EXTRACTED DATA section start
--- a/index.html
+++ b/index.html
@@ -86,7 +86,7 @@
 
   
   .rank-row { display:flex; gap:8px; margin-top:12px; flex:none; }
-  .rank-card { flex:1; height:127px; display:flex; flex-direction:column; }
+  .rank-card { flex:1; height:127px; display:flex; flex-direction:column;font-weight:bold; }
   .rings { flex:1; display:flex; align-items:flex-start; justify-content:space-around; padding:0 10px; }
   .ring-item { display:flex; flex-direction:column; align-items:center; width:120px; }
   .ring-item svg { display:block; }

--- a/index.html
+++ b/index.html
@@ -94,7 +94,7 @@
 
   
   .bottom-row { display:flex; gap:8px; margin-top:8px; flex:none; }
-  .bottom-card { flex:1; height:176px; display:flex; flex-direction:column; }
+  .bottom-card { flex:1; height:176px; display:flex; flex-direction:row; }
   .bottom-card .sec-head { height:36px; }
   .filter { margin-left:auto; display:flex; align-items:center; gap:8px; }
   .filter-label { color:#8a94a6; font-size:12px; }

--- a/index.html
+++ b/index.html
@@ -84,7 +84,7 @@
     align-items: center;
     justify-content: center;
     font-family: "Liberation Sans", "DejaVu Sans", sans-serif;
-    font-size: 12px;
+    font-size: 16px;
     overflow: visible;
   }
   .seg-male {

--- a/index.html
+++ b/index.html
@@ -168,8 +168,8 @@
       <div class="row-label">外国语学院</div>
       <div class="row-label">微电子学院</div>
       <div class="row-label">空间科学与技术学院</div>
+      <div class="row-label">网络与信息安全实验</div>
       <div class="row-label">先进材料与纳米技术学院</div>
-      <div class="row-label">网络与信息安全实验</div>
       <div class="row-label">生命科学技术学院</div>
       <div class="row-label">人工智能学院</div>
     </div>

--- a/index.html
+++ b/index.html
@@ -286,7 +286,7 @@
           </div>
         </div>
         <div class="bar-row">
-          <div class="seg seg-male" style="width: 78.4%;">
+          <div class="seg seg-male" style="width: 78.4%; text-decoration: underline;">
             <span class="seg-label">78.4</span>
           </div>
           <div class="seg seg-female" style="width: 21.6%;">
EXTRACTED DATA section end
| TO DO |
Retype exactly the lines from the one containing "-286,7 +286,7 @@" through the end of the data. Add nothing.

| SOLUTION TO THE EXERCISE |
@@ -286,7 +286,7 @@
           </div>
         </div>
         <div class="bar-row">
-          <div class="seg seg-male" style="width: 78.4%;">
+          <div class="seg seg-male" style="width: 78.4%; text-decoration: underline;">
             <span class="seg-label">78.4</span>
           </div>
           <div class="seg seg-female" style="width: 21.6%;">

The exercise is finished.